E. Sister-circuit guidance and comparative perspective
- United States v. Rouse (8th Cir.): Offered persuasive support for a middle path: experts may educate juries on dangers of implanted memory and suggestive interviewing, but may not opine on credibility.
- Cohen v. Cohen (3d Cir.): Illustrates rigorous policing of memory-repression theories, excluding testimony lacking sound methodology or a good factual “fit.”
- Guam v. McGravey (9th Cir.): In dicta, recognized that defendants can present expert testimony about children’s susceptibility to suggestion, while reaffirming trial-court discretion.
- Thill v. Richardson (7th Cir.): Referenced by analogy, acknowledging expert testimony on false memory implantation and social influences affecting childhood memory.
3.2. Legal Reasoning
A. The key doctrinal clarification: eyewitness-ID experts vs. memory-science experts
The court reaffirmed that under Eleventh Circuit precedent, district courts must exclude expert testimony “related to the credibility of eyewitnesses,” emphasizing United States v. Thevis, United States v. Smith, and United States v. Daniels. But the panel then made the opinion’s most consequential move: it distinguished eyewitness identification reliability from the broader domain of memory reliability.

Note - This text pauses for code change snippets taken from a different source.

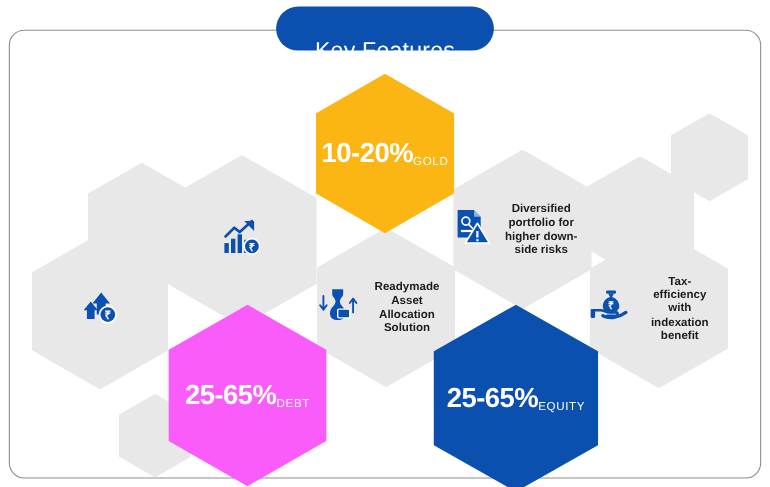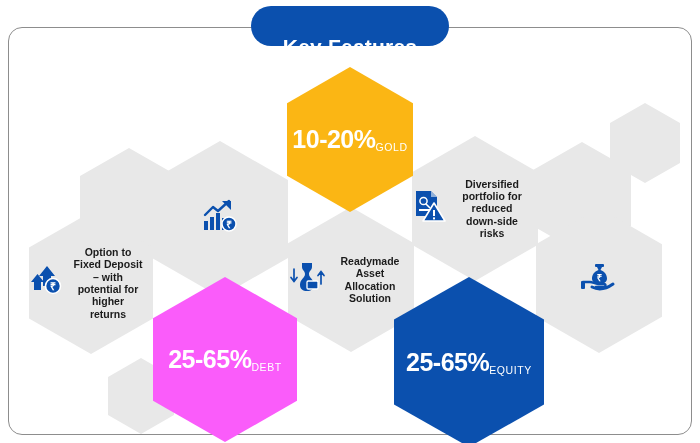"Key Features" .title-pill .title-text { font-weight: bold -> normal }
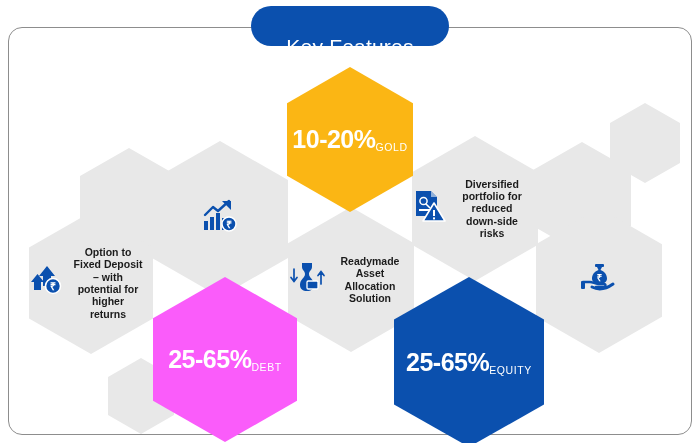"Diversified portfolio for reduced" span.label { text: reduced -> higher }
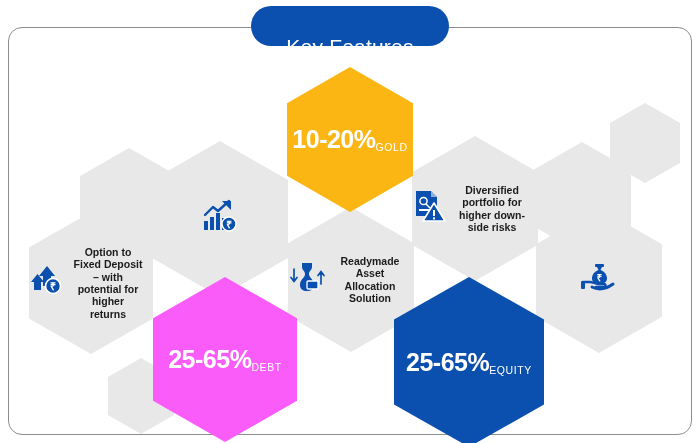"Option to Fixed Deposit –" span.label { html: <span>Option to Fixed Deposit – with potential for higher returns</span> -> none }
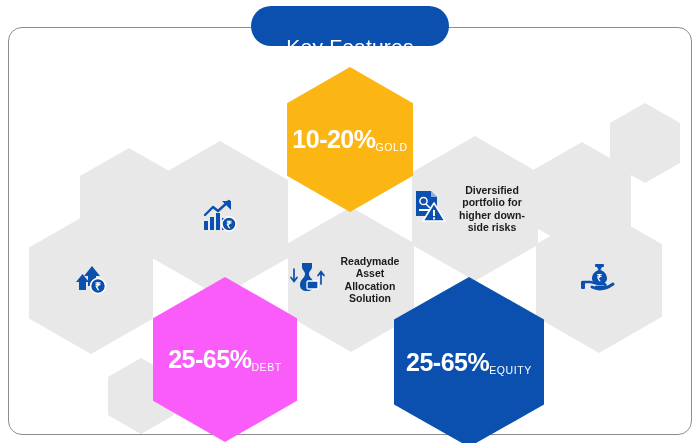"Tax-efficiency with indexation benefit" span.label { html: none -> <span>Tax-efficiency with indexation benefit</span> }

The panel explicitly rejected the idea that the categorical bar applicable to eyewitness-identification experts automatically swallows all expert testimony about memory science. Instead, it held that memory-reliability testimony may be admissible if it satisfies Rule 702 (helpfulness/fit) and survives Rule 403, while also respecting the prohibition against invading the jury’s credibility function.
This is framed as a “novel question” of increasing practical importance in delayed-disclosure sexual abuse prosecutions, where a victim’s memory may be the primary evidence.
B. Why limiting Dr. Tillitski was within discretion
The district court admitted substantial defense expert testimony about memory formation and decay, suggestibility, flawed memories, memory cues, and children’s difficulty distinguishing appropriate from inappropriate conduct—mirroring and countering topics raised by the government’s expert. But it excluded or narrowed certain lines (e.g., certainty/accuracy linkage, “independent verification” framing tied to lack of physical proof, and segments that risked becoming a proxy credibility attack).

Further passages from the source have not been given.